Strangely, smokers are also less responsive to happy emotions, according to new research.
More and more research on the short-term and long-term effects of smoking cannabis continues to surface, but we still have a long ways to go before the complex biochemistry of the drug is understood.
Lucy Troup, assistant professor of psychology at Colorado State University, and her graduate students set out to investigate how cannabis affects smokers’ abilities to process emotions.
"We're not taking a pro or anti stance; but we just want to know, what does it do? It's really about making sense of it," Troup said in a press release.

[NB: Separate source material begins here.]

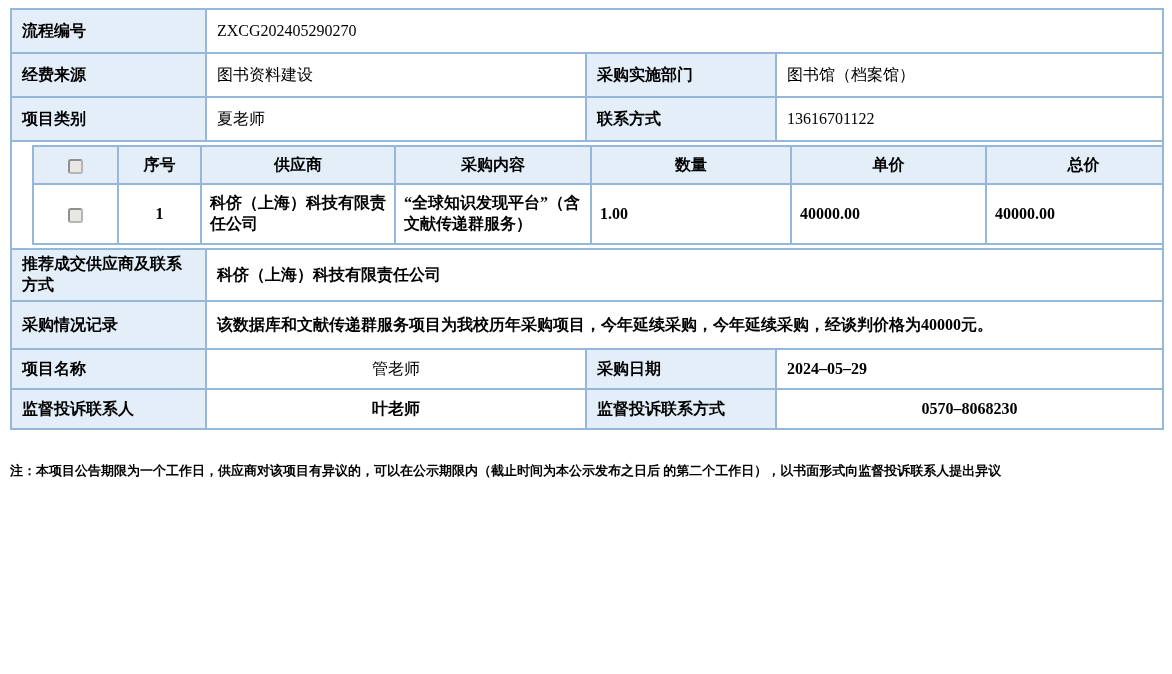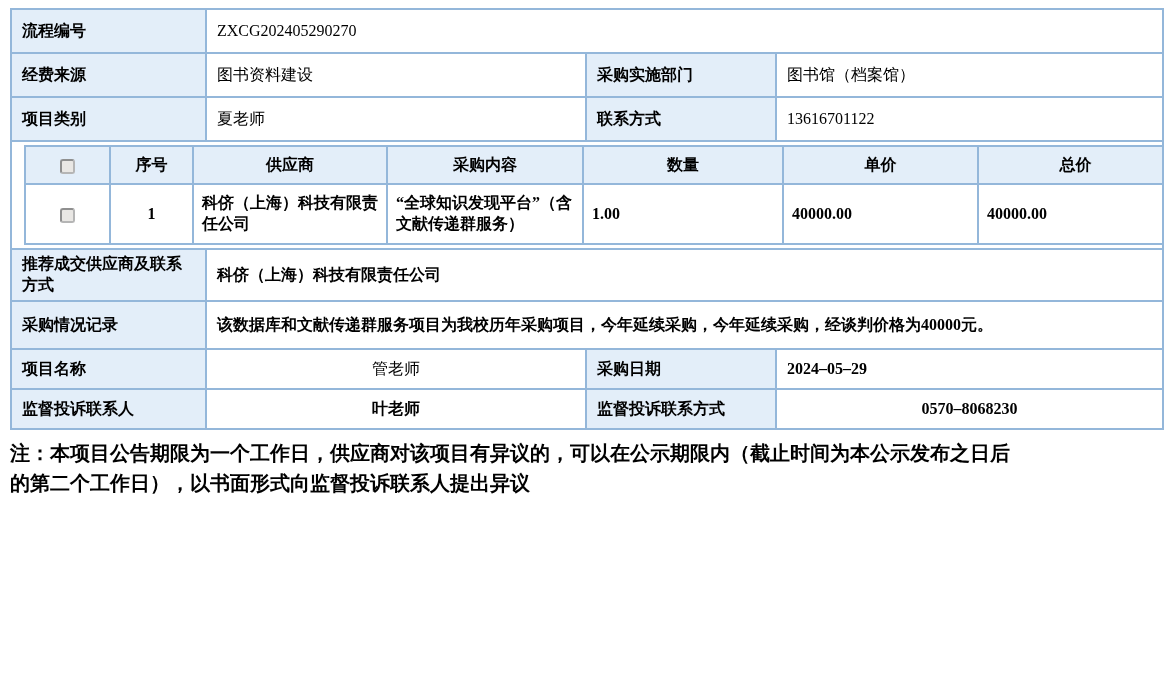"序号" td.nest-cell { padding: 3px 12px !important -> 3px 20px !important }
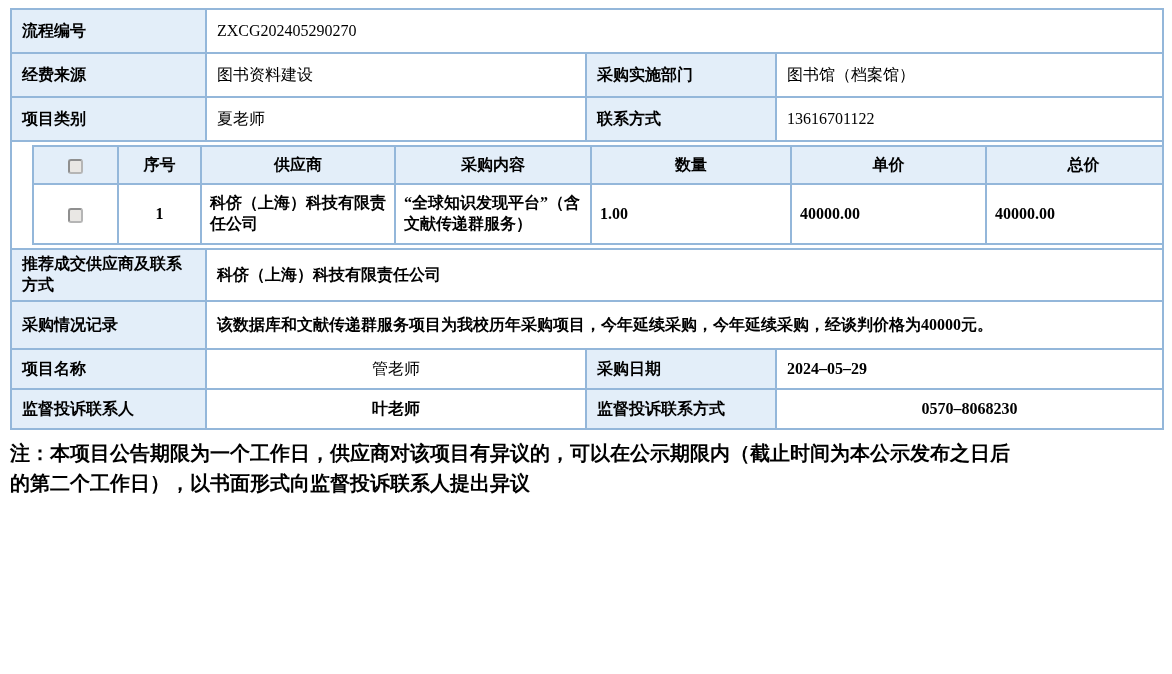"注：本项目公告期限为一个工作日，供应商对该项目有异议的，可以在公示期限内（截止时" .note { font-size: 20px -> 13px; margin-top: 8px -> 31px }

The study results, published in the journal PLOS ONE, reveal that cannabis does significantly affect a user’s ability to recognize, process, and empathize with human emotions like happiness, sadness, and anger.
On the bright side, the results also suggest that the brain may have the ability to counteract these effects depending on the way the emotions are detected — either explicitly or implicitly.
The researchers have been conducting experiments for nearly two years using an electroencephalogram (EEG), which measures brain activity. The study consisted of about 70 volunteers who either self-identified as a chronic smoker, a moderate smoker, or a non-smoker of cannabis — the smokers were all legal medical or recreational users under Colorado Amendment 64.
The volunteers were hooked up to an EEG and asked to view faces that depicted four different expressions: neutral, happy, angry, or fearful.
The researchers report that cannabis users showed a greater response to the faces showing negative expressions, particularly angry. On the other hand, cannabis smokers showed less of a response to the positive expressions, like happy faces, than the controls did.
The volunteers were also asked to pay attention to the emotion and “explicitly” identify it. When it came to explicit identification, cannabis smokers and non-smokers were virtually indistinguishable, the researchers say.
However, when they were asked to focus on the sex of the face and later “implicitly” identify the emotion, cannabis users scored much lower than non-users. The researchers report that they also exhibited less of an ability to empathize with the emotions.
The brain’s ability to process emotion is indeed affected by cannabis, the study suggests. It’s easier for smokers to “explicitly” detect an emotion when they’re directed to it, as shown by the results, but “implicitly” processing a deeper level of emotion and empathizing with it is reduced in cannabis users.
Now, Troup is leading a second EEG study focusing on the effects of cannabis on certain mood disorders like depression and anxiety. It’s critical to continue investigating these effects as the drug is slowly but surely becoming more widely legalized for medical and recreational purposes.